---------- Records for this exercise ----------
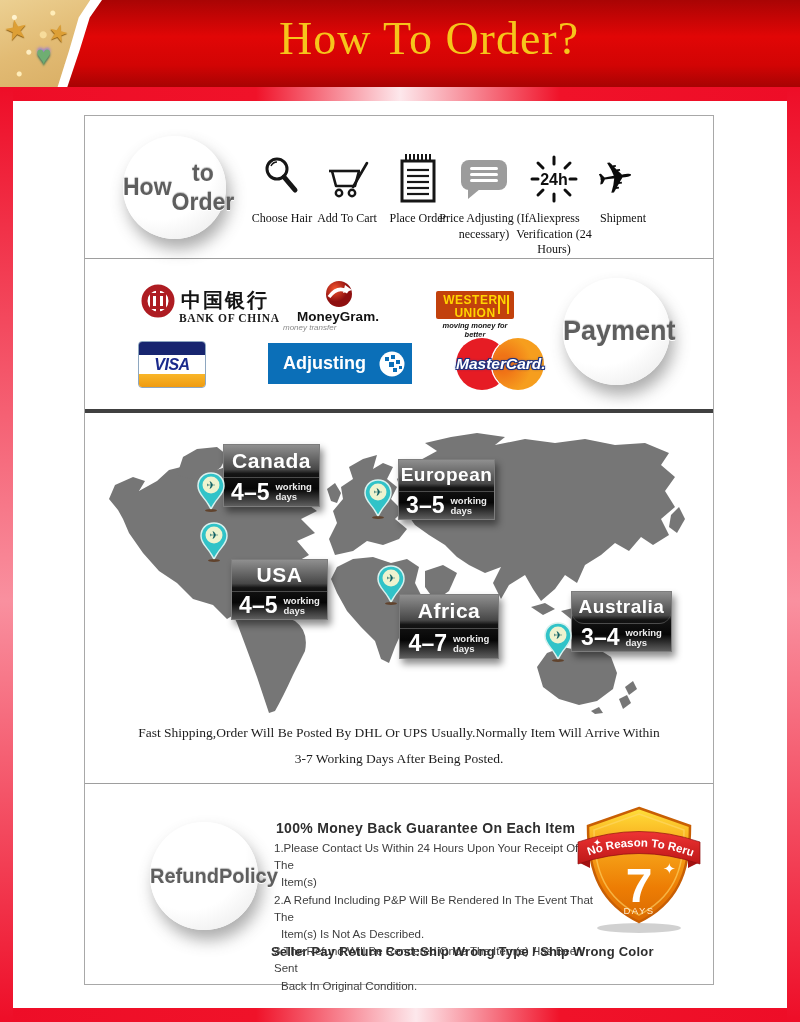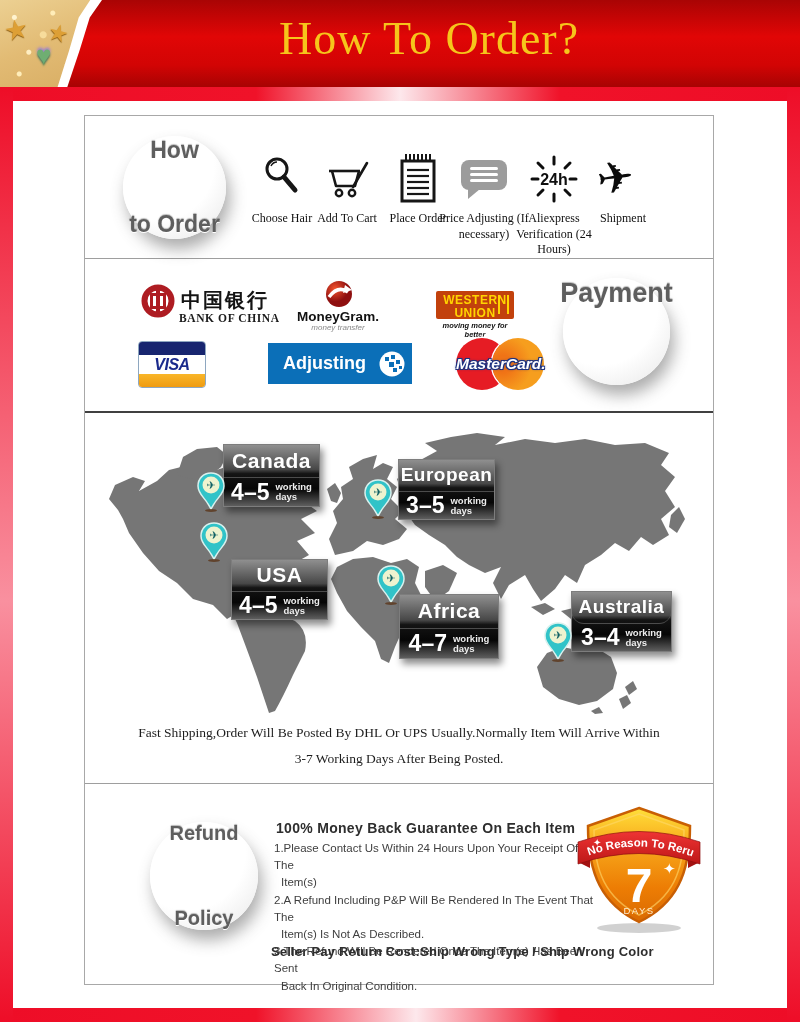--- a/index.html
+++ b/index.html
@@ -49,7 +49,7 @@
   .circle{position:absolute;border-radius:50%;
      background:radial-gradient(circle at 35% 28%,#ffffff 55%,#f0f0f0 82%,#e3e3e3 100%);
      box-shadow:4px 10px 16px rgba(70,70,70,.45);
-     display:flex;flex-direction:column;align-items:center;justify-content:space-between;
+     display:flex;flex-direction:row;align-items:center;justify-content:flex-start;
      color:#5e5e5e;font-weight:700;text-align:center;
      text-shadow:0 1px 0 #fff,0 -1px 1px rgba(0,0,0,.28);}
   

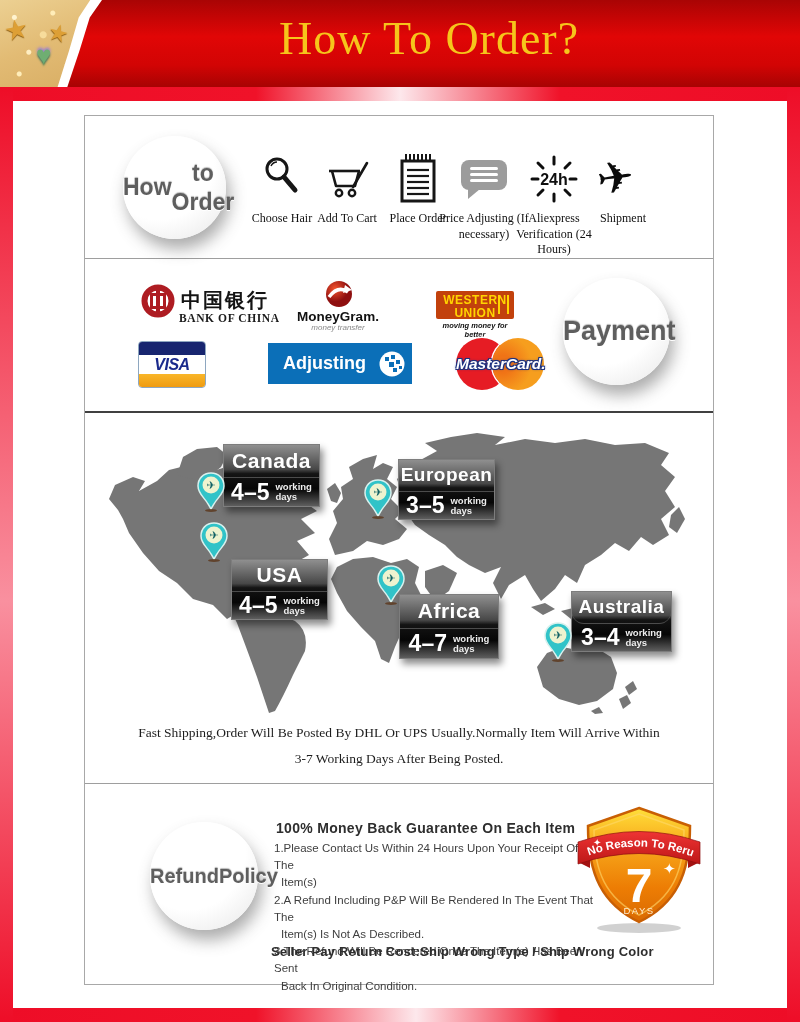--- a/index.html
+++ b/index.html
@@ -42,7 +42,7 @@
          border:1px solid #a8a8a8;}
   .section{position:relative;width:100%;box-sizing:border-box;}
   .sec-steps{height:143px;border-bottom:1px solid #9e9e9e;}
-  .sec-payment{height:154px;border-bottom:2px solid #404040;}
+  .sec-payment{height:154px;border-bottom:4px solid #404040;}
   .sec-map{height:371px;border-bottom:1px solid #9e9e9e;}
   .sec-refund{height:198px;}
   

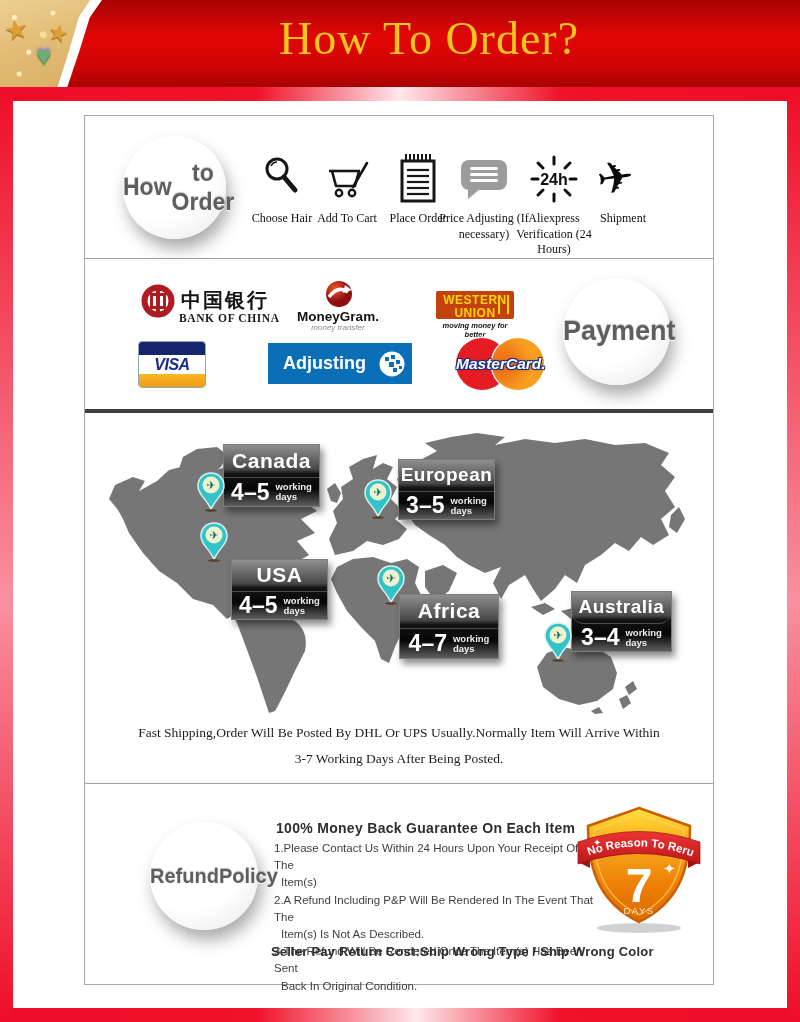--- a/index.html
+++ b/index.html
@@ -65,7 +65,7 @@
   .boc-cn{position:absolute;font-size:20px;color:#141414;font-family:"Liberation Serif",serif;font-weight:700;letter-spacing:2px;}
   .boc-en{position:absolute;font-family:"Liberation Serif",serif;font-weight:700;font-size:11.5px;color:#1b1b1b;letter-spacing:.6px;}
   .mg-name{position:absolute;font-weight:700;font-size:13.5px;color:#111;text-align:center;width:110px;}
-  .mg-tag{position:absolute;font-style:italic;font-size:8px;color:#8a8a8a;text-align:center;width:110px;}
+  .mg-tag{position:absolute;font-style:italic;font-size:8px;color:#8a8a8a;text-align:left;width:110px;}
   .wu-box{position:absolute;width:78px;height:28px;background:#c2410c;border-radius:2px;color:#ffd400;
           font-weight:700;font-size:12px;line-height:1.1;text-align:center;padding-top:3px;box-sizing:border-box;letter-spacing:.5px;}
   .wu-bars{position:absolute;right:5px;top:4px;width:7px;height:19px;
----------
---------- Records for this exercise ----------
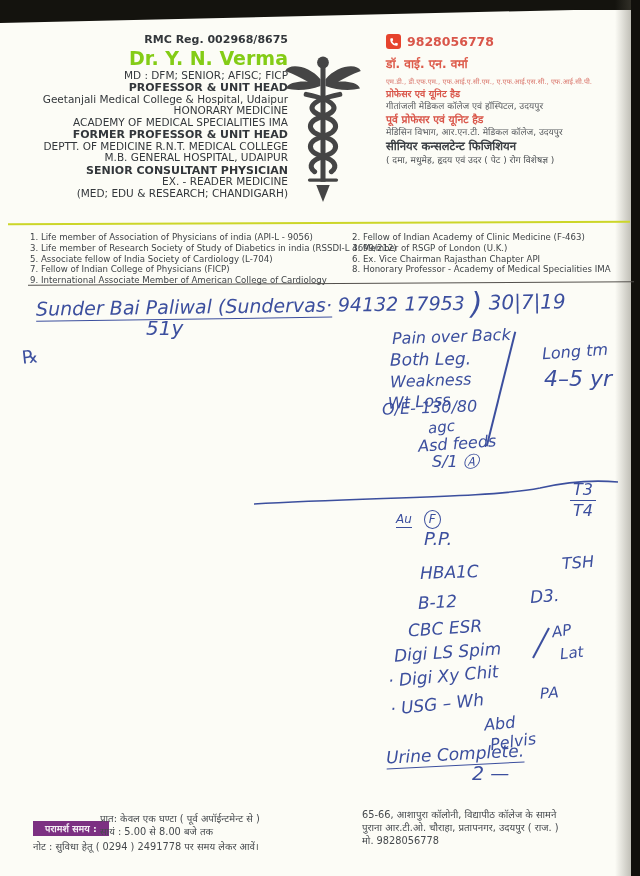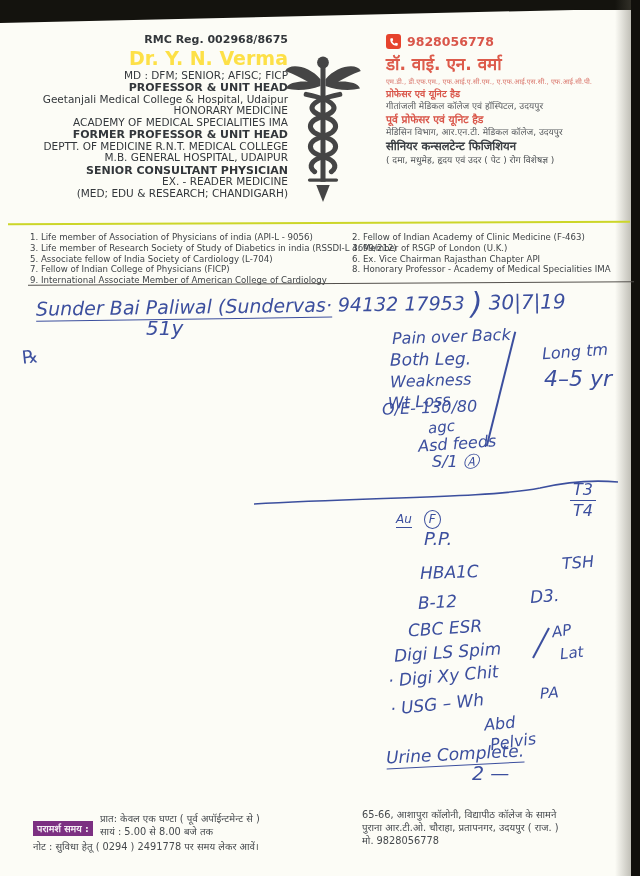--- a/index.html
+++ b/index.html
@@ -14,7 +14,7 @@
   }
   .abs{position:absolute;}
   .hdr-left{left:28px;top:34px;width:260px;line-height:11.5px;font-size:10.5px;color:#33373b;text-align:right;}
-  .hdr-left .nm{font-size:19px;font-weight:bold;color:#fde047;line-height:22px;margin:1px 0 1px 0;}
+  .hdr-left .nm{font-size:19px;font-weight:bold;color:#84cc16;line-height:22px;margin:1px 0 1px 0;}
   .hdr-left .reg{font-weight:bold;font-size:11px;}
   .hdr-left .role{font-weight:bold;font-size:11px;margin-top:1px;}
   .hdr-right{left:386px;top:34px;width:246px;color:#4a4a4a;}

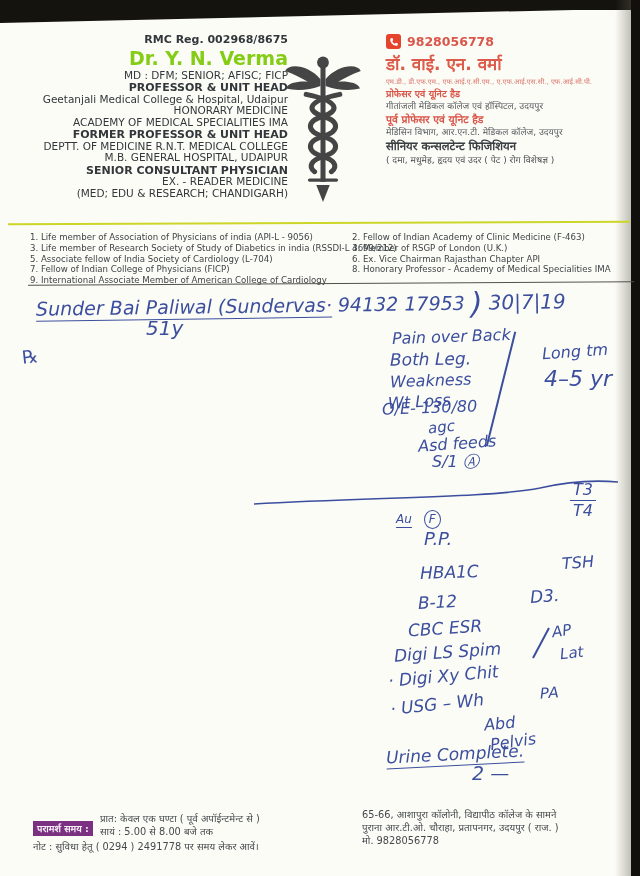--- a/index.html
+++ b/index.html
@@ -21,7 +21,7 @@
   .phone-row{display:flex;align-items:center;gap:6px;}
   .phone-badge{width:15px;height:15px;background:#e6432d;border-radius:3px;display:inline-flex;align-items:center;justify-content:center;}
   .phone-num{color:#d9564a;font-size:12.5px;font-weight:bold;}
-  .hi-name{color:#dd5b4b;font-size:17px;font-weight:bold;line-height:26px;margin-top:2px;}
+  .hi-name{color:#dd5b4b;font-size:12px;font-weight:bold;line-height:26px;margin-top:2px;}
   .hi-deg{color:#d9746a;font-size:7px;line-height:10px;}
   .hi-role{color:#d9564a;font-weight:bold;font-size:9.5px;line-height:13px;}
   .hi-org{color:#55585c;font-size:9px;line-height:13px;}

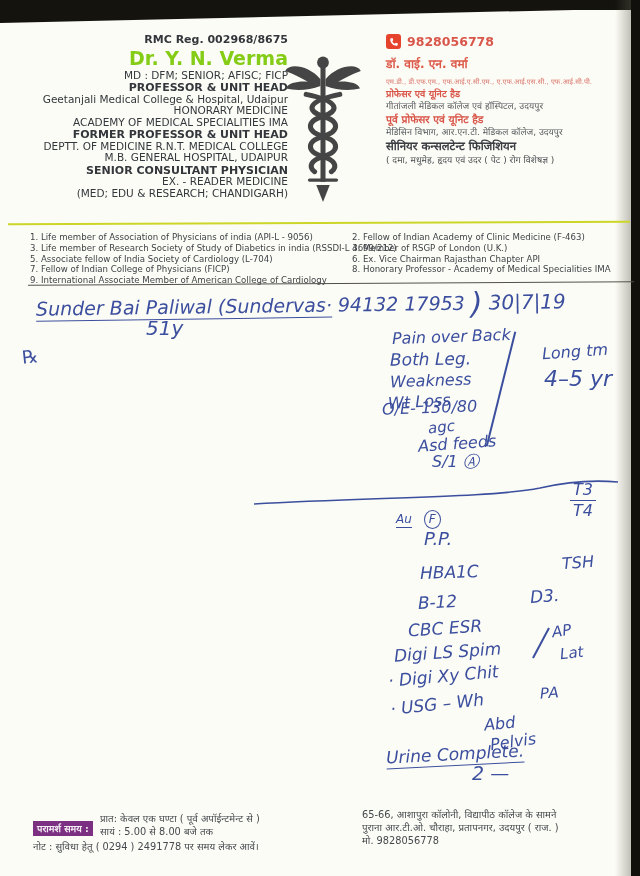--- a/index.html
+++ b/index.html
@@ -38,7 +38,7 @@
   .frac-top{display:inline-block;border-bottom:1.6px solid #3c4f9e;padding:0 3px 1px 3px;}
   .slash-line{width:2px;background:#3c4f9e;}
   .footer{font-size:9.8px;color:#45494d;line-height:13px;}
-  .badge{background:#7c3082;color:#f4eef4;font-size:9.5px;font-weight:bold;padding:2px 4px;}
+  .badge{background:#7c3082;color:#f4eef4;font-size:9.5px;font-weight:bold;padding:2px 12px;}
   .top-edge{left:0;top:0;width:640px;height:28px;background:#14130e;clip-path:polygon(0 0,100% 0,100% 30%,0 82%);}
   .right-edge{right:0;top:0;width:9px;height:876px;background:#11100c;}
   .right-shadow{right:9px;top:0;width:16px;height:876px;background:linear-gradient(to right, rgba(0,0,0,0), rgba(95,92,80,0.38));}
----------
Goal of the exercise: The expected answer is every line in the data above that carries the string "rgba".

Finished task:
      box-shadow:4px 10px 16px rgba(70,70,70,.45);
      text-shadow:0 1px 0 #fff,0 -1px 1px rgba(0,0,0,.28);}
   .right-shadow{right:9px;top:0;width:16px;height:876px;background:linear-gradient(to right, rgba(0,0,0,0), rgba(95,92,80,0.38));}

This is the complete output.